Mission Issues

Thinking and re-thinking missionary issues

Cultural Sensitivity

Something which really upsets me is when I notice a lack of sensitivity in people (Christians) towards those from other cultures. So often I’ve seen this happen in Swaziland, typically when people visit the country and it soon becomes clear that they have no understanding nor any wish to understand and respect certain customs found in Swaziland. Some of these customs were also difficult for us to understand. When arriving in Swaziland my wife and I felt that we would, as far as possible let people use our first names. And for those of you who are non-South Africans: We grew up in a culture where a minister was (and still usually is) addressed as Reverend or Pastor. In an attempt to come closer to the people and to attempt to establish a feeling of unity amongst us, we thought it would be good to break down all barriers that exist – one of them being the use an official title.
So we moved into Swaziland and we introduced ourselves by our first names to everyone who wanted to meet us. Only to find with a shock that we were seriously stepping on toes! The Swazis do not address married people by their first names. Never.

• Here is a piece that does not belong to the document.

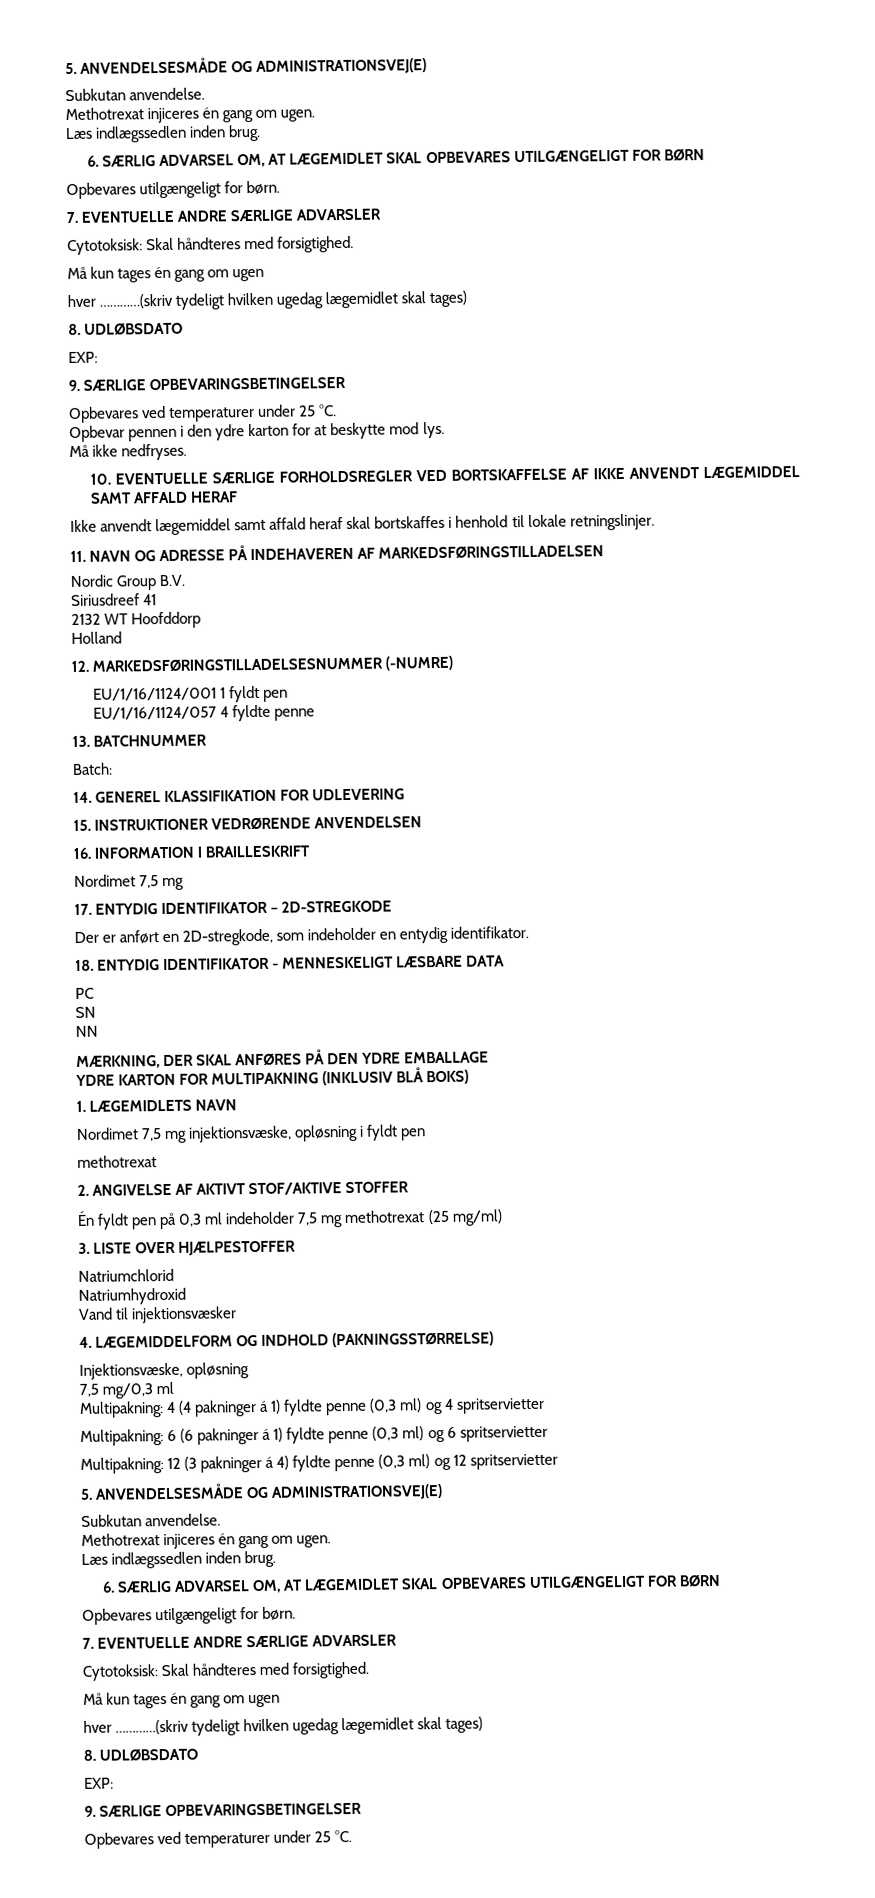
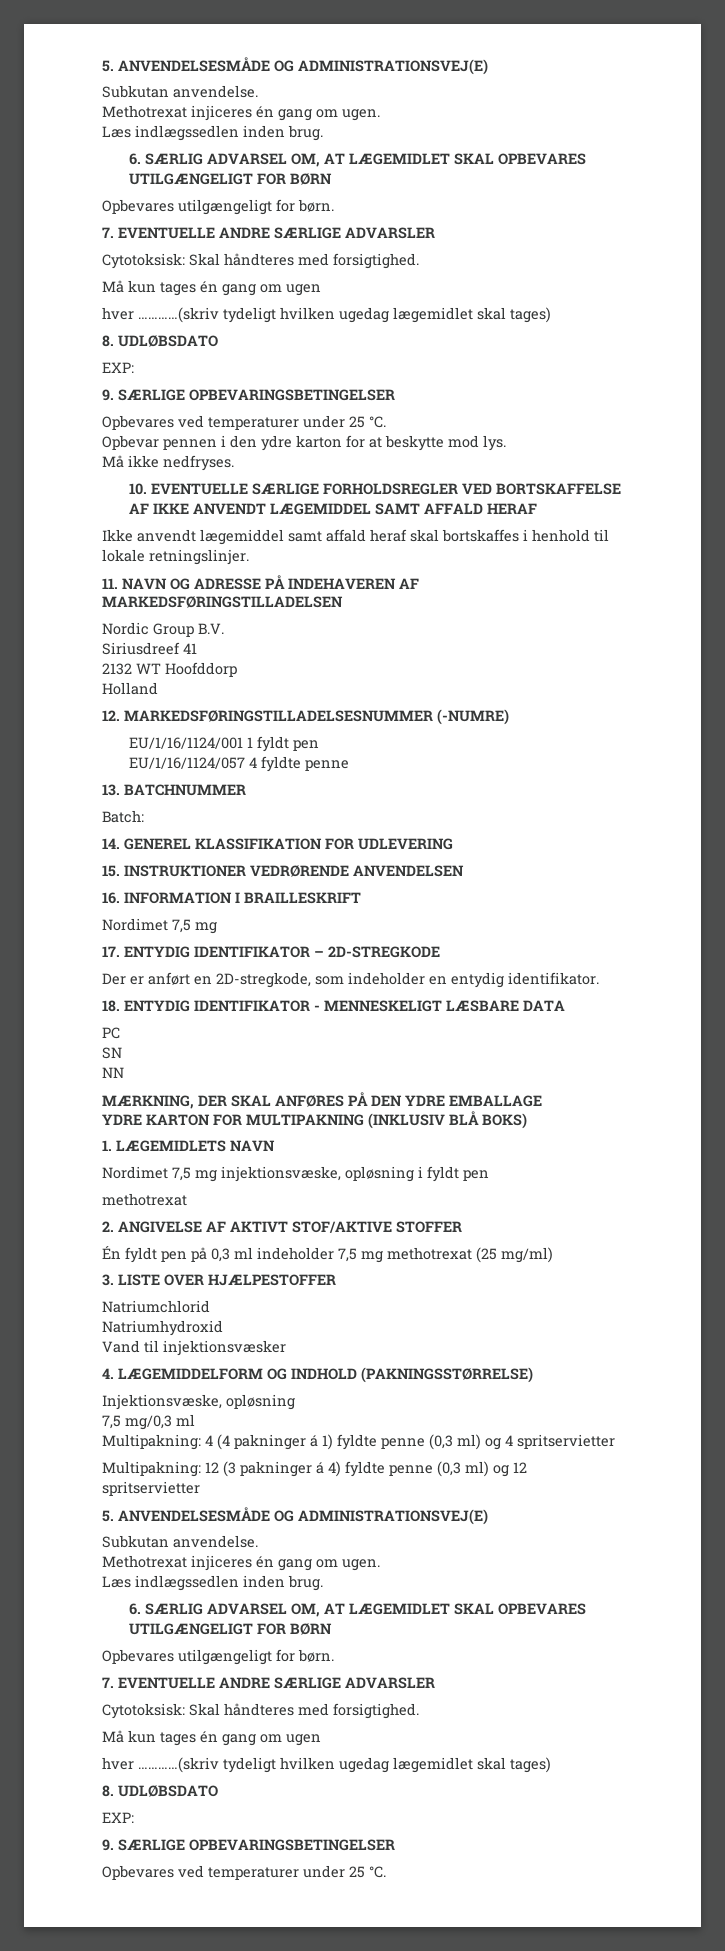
- Multipakning: 6 (6 pakninger á 1) fyldte penne (0,3 ml) og 6 spritservietter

A married man is known as Ba-be which literally translates to Father and the women are known as Ma-ge (Mother) and this is then linked to their surnames, like Father Smith or Mother Brown (or rather Ba-be Ndlangamandla or Ma-ge Hlatswako). Furthermore, a wife will never even refer to her husband by his first name when speaking about him, but always by using the surname and vice versa. So there we dismally failed our first test on cultural sensitivity. I was taken aside and severely spoken to because of not keeping to their customs. So now I am the Umfundisi (literally The one who teaches) and my wife is Ma-ge van Wyngaard.

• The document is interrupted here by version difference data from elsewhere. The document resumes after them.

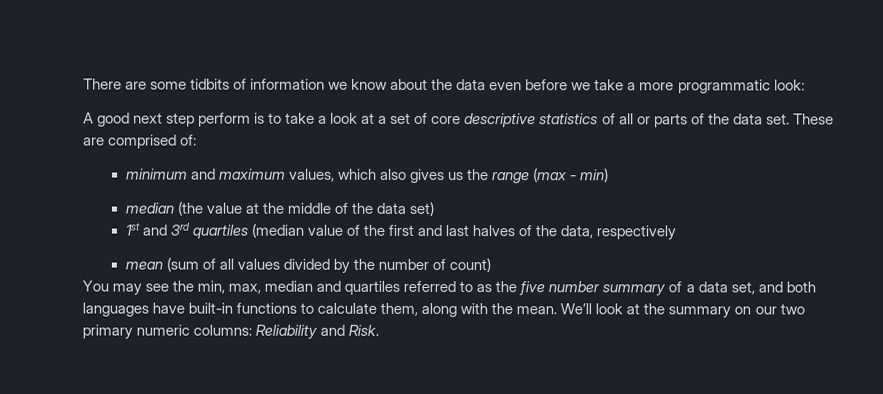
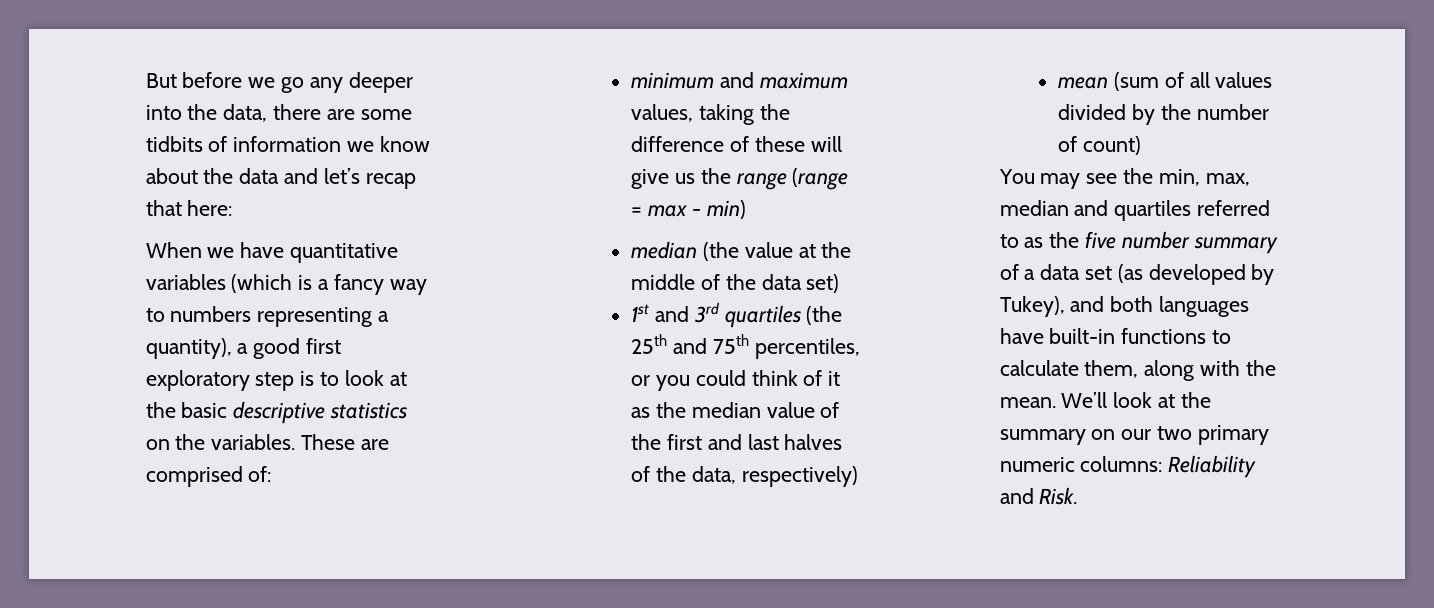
- There are some tidbits of information we know about the data even before we take a more programmatic look:
- A good next step perform is to take a look at a set of core descriptive statistics of all or parts of the data set.
+ But before we go any deeper into the data, there are some tidbits of information we know about the data and let’s recap that here:
+ When we have quantitative variables (which is a fancy way to numbers representing a quantity), a good first exploratory step is to look at the basic descriptive statistics on the variables.
- minimum and maximum values, which also gives us the range (max - min)
+ minimum and maximum values, taking the difference of these will give us the range (range = max - min)
- 1st and 3rd quartiles (median value of the first and last halves of the data, respectively
+ 1st and 3rd quartiles (the 25th and 75th percentiles, or you could think of it as the median value of the first and last halves of the data, respectively)
- You may see the min, max, median and quartiles referred to as the five number summary of a data set, and both languages have built-in functions to calculate them, along with the mean.
+ You may see the min, max, median and quartiles referred to as the five number summary of a data set (as developed by Tukey), and both languages have built-in functions to calculate them, along with the mean.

Something else: A Swazi man and woman will never kiss in public. Nor will they hold hands in public. Not even if they are married. One day one of our church leaders who lived across the road from me was away from home for a week or two. When he came back we were in the garden and greeted him happily. His wife and children heard his voice and rushed out to greet him, and he formally shook his wife’s hand and then shook his children’s (infants at that time) hands. Wow! This was difficult. I have quite a number of American friends, many of whom had visited us in Swaziland and from them I learnt that a “bear-hug” is an acceptable way to greet each other and even when two men give each other a bear-hug, it’s still OK. (I’ve got a wonderful friend who used to play football for the Chicago Bears – Mike Cobb – and when he gives me a bear-hug, I disappear from view for a while until he releases me – he’s so huge!) So I’ve now introduced the bear-hug to our members in Swaziland and although very uncultural they really enjoy it when I arrive at church or at other meetings and go around and give each one a hug.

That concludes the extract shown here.